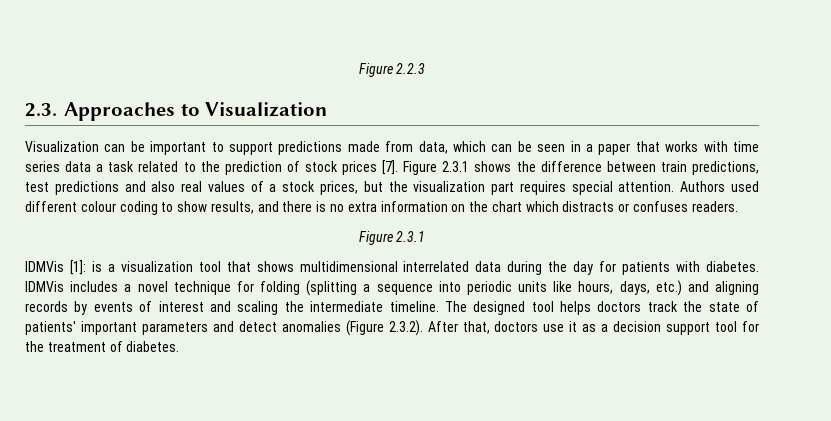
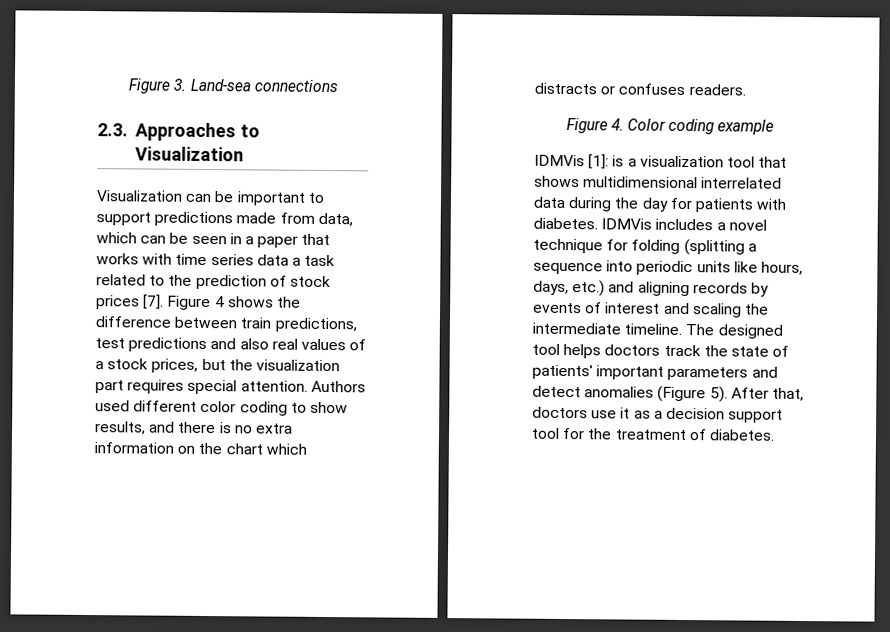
- Figure 2.2.3
+ Figure 3. Land-sea connections
- Figure 2.3.1 shows the difference between train predictions, test predictions and also real values of a stock prices, but the visualization part requires special attention.
+ Figure 4 shows the difference between train predictions, test predictions and also real values of a stock prices, but the visualization part requires special attention.
- Authors used different colour coding to show results, and there is no extra information on the chart which distracts or confuses readers.
- Figure 2.3.1
+ Authors used different color coding to show results, and there is no extra information on the chart which distracts or confuses readers.
+ Figure 4. Color coding example
- The designed tool helps doctors track the state of patients' important parameters and detect anomalies (Figure 2.3.2). After that, doctors use it as a decision support tool for the treatment of diabetes.
+ The designed tool helps doctors track the state of patients' important parameters and detect anomalies (Figure 5). After that, doctors use it as a decision support tool for the treatment of diabetes.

----

* **ASSIGNMENT**
Using the listing above, show each line holding the string "chart".

* **WRITTEN RESPONSE**
- Authors used different colour coding to show results, and there is no extra information on the chart which distracts or confuses readers.
+ Authors used different color coding to show results, and there is no extra information on the chart which distracts or confuses readers.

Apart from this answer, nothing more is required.